The companies also released detailed list of frequently asked questions to reiterate the companies’ privacy policies. The updates include changing the app from a “Contact Detection Service” to “Exposure Notification Service.”

Further, the tech giants will strengthen current privacy protections, which will be included in the early launch of the app for developers this week. Those measures include randomizing the generation of tracking keys linked to the user’s device, instead of mathematically pulling the data from the user’s private key.

The changes also include now allowing developers to decide how close of a proximity phones should have and the length in order to to trigger a handshake, while preventing devices from logging any meeting as having lasted longer than 30 minutes.

The new features also outlined the metadata protections for the app’s Bluetooth transmissions, including the use of encryption. Officials said the app will deduce the devices’ base power level and the version the device is using for the tracing tool, which is used to calculate proximity.

“On platforms supporting the Bluetooth Random Private Address with a randomized rotation timeout interval, the advertiser address rotation period shall be a random value that is greater than 10 minutes and less than 20 minutes,” according to the specifications.

“The advertiser address, Rolling Proximity Identifier, and Associated Encrypted Metadata shall be changed synchronously so that they cannot be linked,” it adds. “Proximity identifiers obtained from other devices are processed exclusively on device. Users decide whether to contribute to exposure notification.”

Lastly, if users are diagnosed with COVID-19, they must give consent to share the diagnosis keys with the server. And the privacy policy is written to provide transparency into their participation in the exposure notification.

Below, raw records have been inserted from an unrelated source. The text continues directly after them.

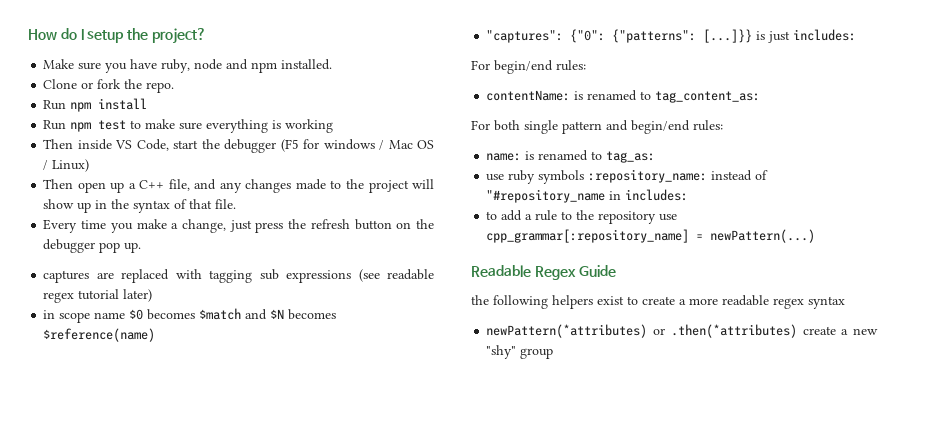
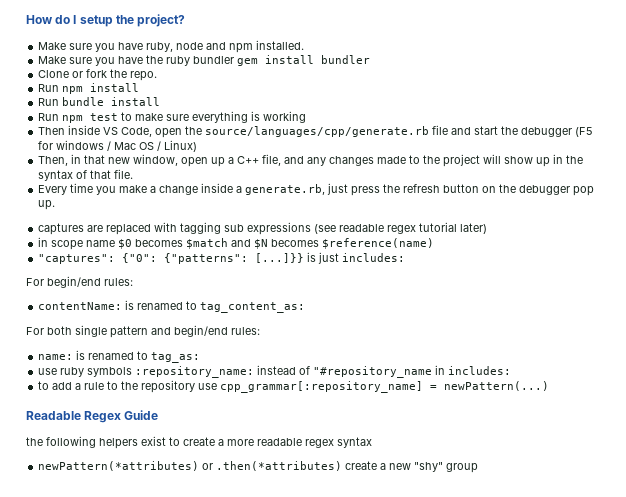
+ Make sure you have the ruby bundler gem install bundler
+ Run bundle install
- Then inside VS Code, start the debugger (F5 for windows / Mac OS / Linux)
+ Then inside VS Code, open the source/languages/cpp/generate.rb file and start the debugger (F5 for windows / Mac OS / Linux)
- Then open up a C++ file, and any changes made to the project will show up in the syntax of that file.
+ Then, in that new window, open up a C++ file, and any changes made to the project will show up in the syntax of that file.
- Every time you make a change, just press the refresh button on the debugger pop up.
+ Every time you make a change inside a generate.rb, just press the refresh button on the debugger pop up.

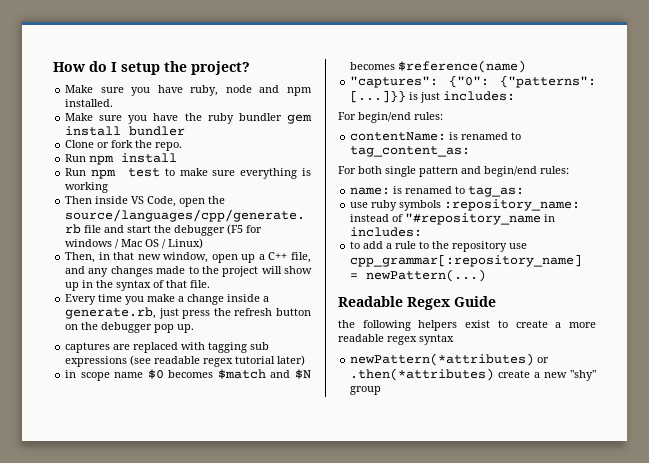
- Run bundle install

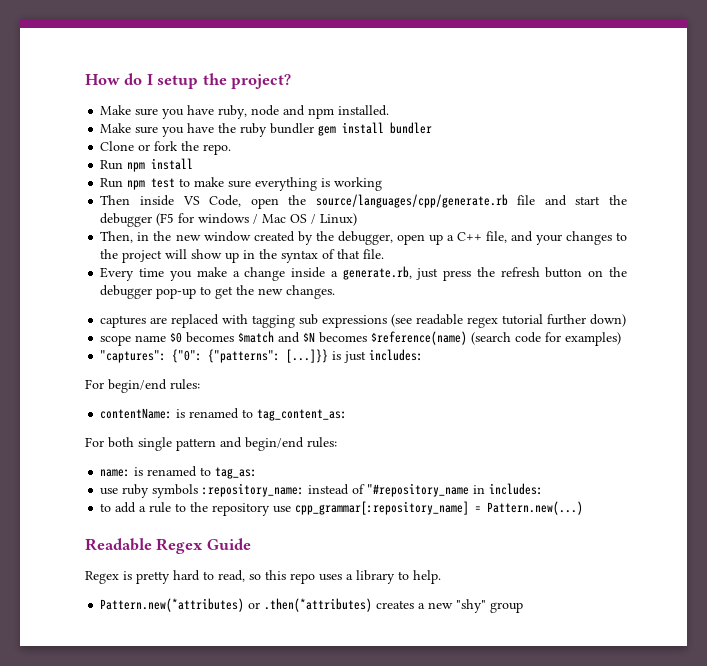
- Then, in that new window, open up a C++ file, and any changes made to the project will show up in the syntax of that file.
+ Then, in the new window created by the debugger, open up a C++ file, and your changes to the project will show up in the syntax of that file.
- Every time you make a change inside a generate.rb, just press the refresh button on the debugger pop up.
+ Every time you make a change inside a generate.rb, just press the refresh button on the debugger pop-up to get the new changes.
- captures are replaced with tagging sub expressions (see readable regex tutorial later)
- in scope name $0 becomes $match and $N becomes $reference(name)
+ captures are replaced with tagging sub expressions (see readable regex tutorial further down)
+ scope name $0 becomes $match and $N becomes $reference(name) (search code for examples)
- to add a rule to the repository use cpp_grammar[:repository_name] = newPattern(...)
+ to add a rule to the repository use cpp_grammar[:repository_name] = Pattern.new(...)
- the following helpers exist to create a more readable regex syntax
- newPattern(*attributes) or .then(*attributes) create a new "shy" group
+ Regex is pretty hard to read, so this repo uses a library to help.
+ Pattern.new(*attributes) or .then(*attributes) creates a new "shy" group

If a user does provide that information, public health authorities will be able to access a list of those users who’ve tested positive and consented to sharing their data. The devices will project a beacon of those users that the tech giants will download daily to share with the public health authority. The data will be checked against a primary exposure list downloaded from a server maintained by the companies.

If a match is found, the user will be notified of the potential exposure and provided guidance on possible actions.

Google and Apple plan to release the app to developers this week, with a public launch scheduled for mid-May. The companies are also working with NHSX, the UK’s digital department of the National Health System, on a UK version of the contact tracing app.

As noted by the Department of Health and Human Services in 2019, these apps are not covered by HIPAA as they are chosen by patients – rather than providers: “Once protected health information has been shared with a third-party app, as directed by the individual, the HIPAA-covered entity will not be liable under HIPAA for subsequent use or disclosure of electronic protected health information, provided the app developer is not itself a business associate of a covered entity or other business associate.”

The responsibility for third-party app privacy, as such, falls to the developers, policymakers, and Congress.